1.) Are there any other recommended references which would be useful? I'm working in a waste oil re-refinery so my resources are not as vast as for someone at a crude oil refinery.
2.) We currently just use softened municipal water pretreated w/carbon to remove chlorine, calcium, and magnesium. With test strips, I'm seeing < 0.2 ppm chlorine. Hardness < 2 ppm. So that seems okay.
3.) What, if any, deoxygenation should be conducted? Standard calls for 15 ppbw Oxygen in the quench water; I expect I have much more; I don't have a DO meter but I'm not de-oxygenating at all presently. Recommendations? I'm not a microbiologist but I'm guessing the tap water contains 2-6 ppm DO, much higher than the 15 ppbw level called for in this standard. I'm getting a deaerator soon for boiler, should I just take boiler feedwater, cool it & use it for quench or are any other additives problematic? Or is O2 more a concern during lay-up? Currently we don't do soda ash rinse before shutdowns.
4.) Failures in past have been to heat affected zone adjacent to welds, and to welds themselves. Any recommendations on a testing company familiar with this type of corrosion/service to inspect the pipe & make recommendations?
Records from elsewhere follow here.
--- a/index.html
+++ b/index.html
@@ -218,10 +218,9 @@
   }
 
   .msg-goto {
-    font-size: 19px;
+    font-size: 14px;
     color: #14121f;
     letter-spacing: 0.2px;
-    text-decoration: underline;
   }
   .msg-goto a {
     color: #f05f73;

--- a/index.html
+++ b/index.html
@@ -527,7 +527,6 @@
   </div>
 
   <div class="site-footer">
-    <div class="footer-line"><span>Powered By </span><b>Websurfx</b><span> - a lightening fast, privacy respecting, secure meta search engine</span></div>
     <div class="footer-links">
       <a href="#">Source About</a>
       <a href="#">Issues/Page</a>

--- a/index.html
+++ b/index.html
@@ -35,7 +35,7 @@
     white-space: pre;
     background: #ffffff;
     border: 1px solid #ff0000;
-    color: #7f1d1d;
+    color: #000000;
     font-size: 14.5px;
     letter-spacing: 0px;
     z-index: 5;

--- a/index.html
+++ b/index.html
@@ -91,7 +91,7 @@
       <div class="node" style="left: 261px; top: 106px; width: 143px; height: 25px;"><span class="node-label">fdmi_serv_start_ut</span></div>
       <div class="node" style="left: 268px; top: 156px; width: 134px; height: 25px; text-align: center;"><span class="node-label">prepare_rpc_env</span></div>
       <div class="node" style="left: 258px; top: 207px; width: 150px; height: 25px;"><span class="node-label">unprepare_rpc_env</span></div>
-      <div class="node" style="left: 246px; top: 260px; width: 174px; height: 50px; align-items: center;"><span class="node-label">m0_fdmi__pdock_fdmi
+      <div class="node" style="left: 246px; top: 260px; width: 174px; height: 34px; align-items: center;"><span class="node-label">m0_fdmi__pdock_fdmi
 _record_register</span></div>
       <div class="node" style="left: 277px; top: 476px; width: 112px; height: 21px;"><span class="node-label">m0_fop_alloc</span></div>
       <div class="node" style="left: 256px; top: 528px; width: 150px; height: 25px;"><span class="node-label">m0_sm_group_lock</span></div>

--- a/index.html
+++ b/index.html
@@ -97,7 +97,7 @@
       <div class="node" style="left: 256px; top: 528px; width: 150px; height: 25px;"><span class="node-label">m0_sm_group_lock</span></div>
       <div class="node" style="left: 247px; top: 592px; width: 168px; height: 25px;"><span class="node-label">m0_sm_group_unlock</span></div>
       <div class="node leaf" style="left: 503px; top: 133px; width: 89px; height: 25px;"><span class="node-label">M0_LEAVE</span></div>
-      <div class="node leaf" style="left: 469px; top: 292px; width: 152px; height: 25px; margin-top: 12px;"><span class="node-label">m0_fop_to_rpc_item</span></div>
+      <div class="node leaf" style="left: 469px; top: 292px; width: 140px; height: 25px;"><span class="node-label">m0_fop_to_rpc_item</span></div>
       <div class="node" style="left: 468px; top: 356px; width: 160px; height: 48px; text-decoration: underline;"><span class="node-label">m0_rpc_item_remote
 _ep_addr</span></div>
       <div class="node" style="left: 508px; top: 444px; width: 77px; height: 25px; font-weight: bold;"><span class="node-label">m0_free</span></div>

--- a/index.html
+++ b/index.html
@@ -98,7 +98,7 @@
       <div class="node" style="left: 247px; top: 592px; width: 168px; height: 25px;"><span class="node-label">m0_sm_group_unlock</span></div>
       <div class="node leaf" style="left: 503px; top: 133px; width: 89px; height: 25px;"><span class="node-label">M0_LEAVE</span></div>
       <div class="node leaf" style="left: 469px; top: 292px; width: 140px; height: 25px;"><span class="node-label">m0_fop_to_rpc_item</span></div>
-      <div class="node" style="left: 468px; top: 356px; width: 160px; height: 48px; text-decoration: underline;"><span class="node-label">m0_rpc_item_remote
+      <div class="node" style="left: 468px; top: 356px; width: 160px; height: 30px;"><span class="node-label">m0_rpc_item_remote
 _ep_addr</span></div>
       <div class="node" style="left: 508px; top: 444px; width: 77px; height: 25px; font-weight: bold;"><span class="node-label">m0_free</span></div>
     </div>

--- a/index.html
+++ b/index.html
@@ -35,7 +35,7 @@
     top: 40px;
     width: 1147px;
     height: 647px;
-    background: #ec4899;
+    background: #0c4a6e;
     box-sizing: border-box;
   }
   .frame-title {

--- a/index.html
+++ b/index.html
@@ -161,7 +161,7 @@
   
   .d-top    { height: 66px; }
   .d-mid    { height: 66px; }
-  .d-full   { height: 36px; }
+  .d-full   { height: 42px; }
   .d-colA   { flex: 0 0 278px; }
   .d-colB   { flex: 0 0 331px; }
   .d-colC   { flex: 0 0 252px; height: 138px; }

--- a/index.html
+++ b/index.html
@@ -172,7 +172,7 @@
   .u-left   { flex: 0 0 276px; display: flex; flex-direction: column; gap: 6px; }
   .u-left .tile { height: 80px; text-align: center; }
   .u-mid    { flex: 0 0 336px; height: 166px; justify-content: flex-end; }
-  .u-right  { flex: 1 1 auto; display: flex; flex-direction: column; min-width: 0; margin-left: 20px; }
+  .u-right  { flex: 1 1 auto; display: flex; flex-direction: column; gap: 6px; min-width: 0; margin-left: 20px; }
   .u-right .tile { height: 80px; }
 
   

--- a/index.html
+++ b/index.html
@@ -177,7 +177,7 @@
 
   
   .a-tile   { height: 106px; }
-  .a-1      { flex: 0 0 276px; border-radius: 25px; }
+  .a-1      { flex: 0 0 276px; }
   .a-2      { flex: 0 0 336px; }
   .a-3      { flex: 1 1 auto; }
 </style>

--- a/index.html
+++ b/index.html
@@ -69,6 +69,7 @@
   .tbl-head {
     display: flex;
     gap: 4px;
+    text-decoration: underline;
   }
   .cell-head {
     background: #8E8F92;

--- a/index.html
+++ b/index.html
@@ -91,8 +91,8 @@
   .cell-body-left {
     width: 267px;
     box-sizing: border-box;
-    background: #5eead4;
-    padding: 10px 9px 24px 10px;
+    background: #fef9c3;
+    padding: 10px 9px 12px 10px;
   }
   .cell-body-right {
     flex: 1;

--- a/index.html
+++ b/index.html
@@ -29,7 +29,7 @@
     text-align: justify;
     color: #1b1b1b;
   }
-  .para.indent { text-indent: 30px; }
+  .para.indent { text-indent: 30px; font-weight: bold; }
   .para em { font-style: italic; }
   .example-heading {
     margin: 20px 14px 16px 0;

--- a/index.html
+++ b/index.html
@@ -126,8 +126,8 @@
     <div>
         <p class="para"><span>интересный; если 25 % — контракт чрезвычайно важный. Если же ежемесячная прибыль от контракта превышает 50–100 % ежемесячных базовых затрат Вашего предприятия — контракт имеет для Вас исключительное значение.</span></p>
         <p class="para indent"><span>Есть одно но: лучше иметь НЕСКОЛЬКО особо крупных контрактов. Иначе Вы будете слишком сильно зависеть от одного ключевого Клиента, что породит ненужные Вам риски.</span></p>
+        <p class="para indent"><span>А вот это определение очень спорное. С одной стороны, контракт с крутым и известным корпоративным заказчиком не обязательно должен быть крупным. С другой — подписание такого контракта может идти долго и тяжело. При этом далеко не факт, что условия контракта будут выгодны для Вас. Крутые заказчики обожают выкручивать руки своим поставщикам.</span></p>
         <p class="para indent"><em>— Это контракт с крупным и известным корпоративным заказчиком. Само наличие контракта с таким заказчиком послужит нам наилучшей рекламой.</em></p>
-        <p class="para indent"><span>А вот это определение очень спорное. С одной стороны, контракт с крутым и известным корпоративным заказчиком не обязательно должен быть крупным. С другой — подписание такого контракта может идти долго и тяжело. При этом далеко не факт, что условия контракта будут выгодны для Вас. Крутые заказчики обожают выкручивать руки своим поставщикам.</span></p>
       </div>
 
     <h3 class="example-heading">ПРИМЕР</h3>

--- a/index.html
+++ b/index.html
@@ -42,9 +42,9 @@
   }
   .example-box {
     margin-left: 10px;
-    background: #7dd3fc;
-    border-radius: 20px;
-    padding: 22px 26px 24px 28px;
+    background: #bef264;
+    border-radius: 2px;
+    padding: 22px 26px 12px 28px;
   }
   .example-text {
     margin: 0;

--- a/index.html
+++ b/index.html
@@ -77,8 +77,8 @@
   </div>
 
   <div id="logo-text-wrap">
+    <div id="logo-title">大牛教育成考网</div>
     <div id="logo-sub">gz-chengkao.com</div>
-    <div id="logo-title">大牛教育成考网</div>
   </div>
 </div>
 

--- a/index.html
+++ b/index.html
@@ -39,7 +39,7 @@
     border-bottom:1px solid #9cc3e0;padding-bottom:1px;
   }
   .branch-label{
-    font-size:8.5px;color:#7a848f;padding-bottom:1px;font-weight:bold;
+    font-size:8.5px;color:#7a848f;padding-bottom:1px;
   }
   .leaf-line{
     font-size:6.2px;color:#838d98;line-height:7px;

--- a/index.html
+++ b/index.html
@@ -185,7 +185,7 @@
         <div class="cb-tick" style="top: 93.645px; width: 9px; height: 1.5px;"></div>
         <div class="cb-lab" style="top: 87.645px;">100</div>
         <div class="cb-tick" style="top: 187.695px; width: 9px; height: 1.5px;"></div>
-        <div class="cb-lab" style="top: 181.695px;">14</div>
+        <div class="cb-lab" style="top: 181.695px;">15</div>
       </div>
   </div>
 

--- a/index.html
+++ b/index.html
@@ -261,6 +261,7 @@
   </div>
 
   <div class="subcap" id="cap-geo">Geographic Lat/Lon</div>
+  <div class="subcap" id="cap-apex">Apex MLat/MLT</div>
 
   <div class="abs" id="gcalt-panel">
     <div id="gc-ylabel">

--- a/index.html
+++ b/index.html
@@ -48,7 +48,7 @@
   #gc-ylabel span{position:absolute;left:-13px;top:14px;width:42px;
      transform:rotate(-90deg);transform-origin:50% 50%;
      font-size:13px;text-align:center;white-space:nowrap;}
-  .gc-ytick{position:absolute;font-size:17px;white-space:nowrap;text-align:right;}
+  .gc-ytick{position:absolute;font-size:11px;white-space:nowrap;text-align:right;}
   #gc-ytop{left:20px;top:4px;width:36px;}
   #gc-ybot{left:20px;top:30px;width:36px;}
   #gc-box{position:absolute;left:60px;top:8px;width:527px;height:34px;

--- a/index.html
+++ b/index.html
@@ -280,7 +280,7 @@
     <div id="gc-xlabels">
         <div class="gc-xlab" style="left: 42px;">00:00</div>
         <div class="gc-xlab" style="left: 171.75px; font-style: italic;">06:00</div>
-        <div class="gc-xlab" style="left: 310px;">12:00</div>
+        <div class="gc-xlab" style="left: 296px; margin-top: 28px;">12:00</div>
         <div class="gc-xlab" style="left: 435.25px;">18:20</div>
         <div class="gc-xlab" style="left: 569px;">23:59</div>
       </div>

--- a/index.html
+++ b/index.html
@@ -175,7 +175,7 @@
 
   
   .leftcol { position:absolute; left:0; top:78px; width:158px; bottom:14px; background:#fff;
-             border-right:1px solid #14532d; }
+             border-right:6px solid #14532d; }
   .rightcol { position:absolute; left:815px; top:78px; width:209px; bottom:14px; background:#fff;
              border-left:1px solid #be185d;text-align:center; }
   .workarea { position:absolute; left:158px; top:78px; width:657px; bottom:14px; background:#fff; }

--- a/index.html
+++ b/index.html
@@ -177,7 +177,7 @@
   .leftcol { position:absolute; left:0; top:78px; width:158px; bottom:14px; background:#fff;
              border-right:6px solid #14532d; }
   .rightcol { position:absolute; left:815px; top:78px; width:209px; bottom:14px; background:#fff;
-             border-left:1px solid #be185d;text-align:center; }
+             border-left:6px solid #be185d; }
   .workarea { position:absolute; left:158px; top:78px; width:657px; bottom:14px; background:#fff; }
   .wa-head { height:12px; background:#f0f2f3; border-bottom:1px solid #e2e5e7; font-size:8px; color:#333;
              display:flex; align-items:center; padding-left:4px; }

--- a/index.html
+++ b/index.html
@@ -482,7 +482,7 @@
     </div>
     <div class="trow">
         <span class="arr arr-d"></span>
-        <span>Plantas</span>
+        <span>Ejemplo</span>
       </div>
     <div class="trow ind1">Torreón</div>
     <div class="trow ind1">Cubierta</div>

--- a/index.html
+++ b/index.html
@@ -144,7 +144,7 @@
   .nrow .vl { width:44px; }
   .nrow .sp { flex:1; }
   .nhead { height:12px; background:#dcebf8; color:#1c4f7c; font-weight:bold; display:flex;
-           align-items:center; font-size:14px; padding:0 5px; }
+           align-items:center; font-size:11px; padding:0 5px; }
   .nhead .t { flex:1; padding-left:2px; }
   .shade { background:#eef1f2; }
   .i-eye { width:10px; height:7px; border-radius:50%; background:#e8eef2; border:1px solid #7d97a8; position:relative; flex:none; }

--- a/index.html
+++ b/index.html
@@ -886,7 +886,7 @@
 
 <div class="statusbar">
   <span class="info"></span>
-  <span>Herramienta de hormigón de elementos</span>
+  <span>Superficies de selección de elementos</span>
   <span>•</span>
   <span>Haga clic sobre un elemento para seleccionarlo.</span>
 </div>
5.) Should post weld heat treating be used? Most references say no, but seems to me it would take the carbide back into solution -- failures have been in heat affected zone near welds or in welds themselves. Line used to be SS. Old SS line (from before when I started) has rust in welds; appears to me whoever made it used a carbon steel brush... I don't think welds themselves failed since switching to Inconel but heat affected area adjacent to them did, presumably due to carbide precipitation?
I'm going to look at quench water flow rate, remove nozzle & inspect spray pattern, and do some other investigation work.
6.) I'm not sure if Inconel 800 is best alloy choice per the standard since standard notes concerns with PTA SCC. Any advice here?
7.) Any advice on injection quill spray angle or pipe size?
8.) Any inspection plan recommendations? We were thinking of doing shear wave UT quarterly & during outages.